BEGIN Input data

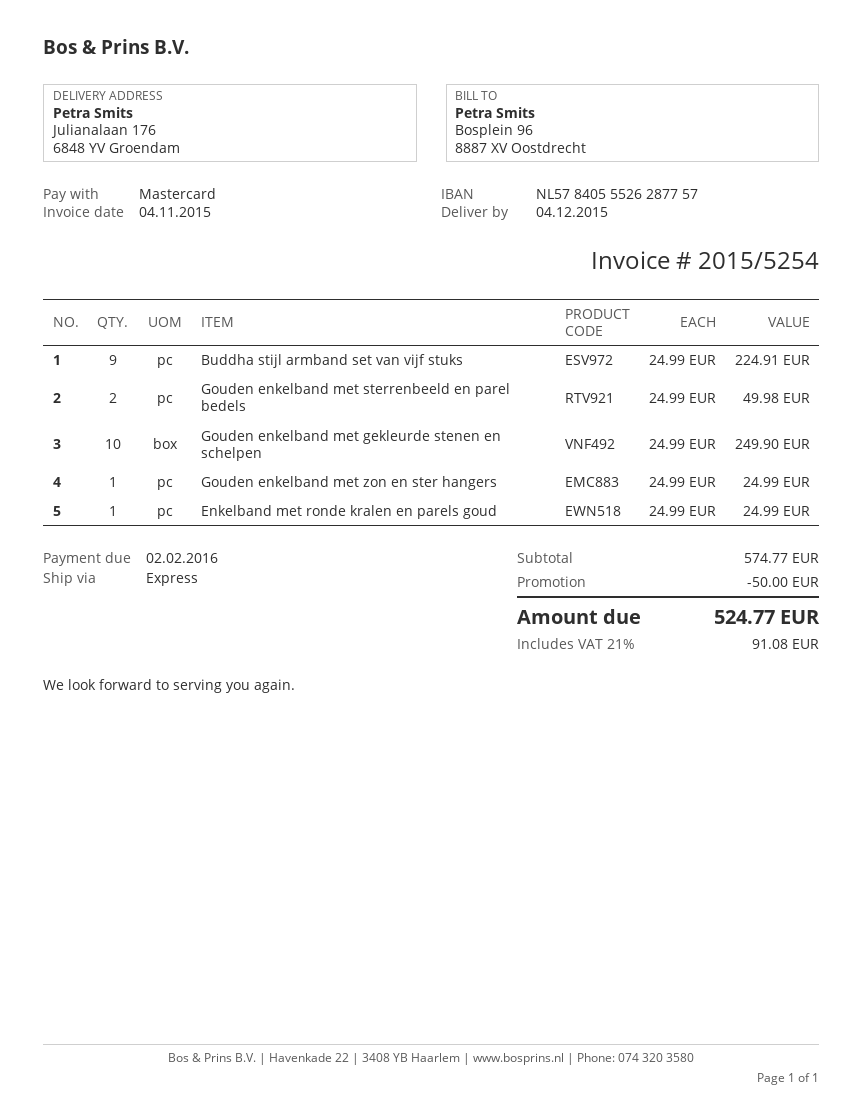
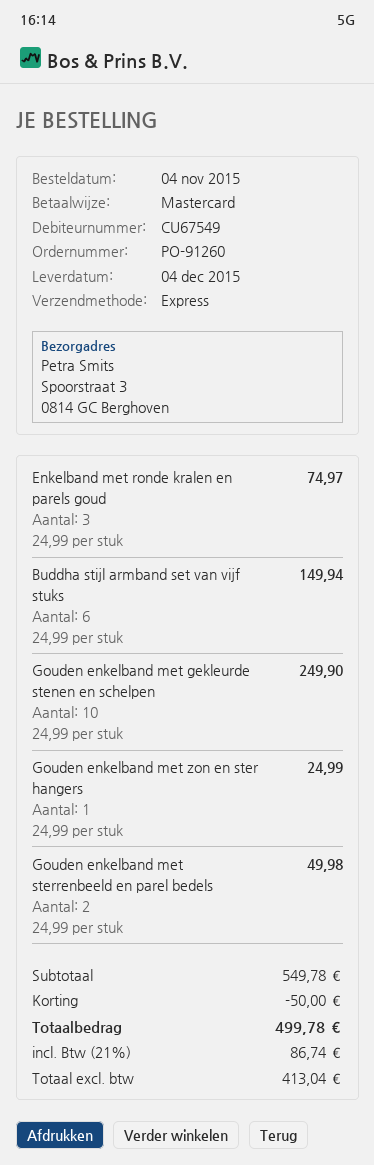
ship to: Julianalaan 176, 6848 YV Groendam -> Spoorstraat 3, 0814 GC Berghoven
Buddha stijl armband set van vijf stuks: 9 x 24.99 = 224.91 -> 6 x 24.99 = 149.94
Enkelband met ronde kralen en parels goud: 1 x 24.99 = 24.99 -> 3 x 24.99 = 74.97
subtotal: 574.77 -> 549.78
tax: 21% = 91.08 -> 21% = 86.74
total: 524.77 -> 499.78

END Input data

Reproduce the listing verbatim, pictures excluded.

Solution for this exercise
ship to: Julianalaan 176, 6848 YV Groendam -> Spoorstraat 3, 0814 GC Berghoven
Buddha stijl armband set van vijf stuks: 9 x 24.99 = 224.91 -> 6 x 24.99 = 149.94
Enkelband met ronde kralen en parels goud: 1 x 24.99 = 24.99 -> 3 x 24.99 = 74.97
subtotal: 574.77 -> 549.78
tax: 21% = 91.08 -> 21% = 86.74
total: 524.77 -> 499.78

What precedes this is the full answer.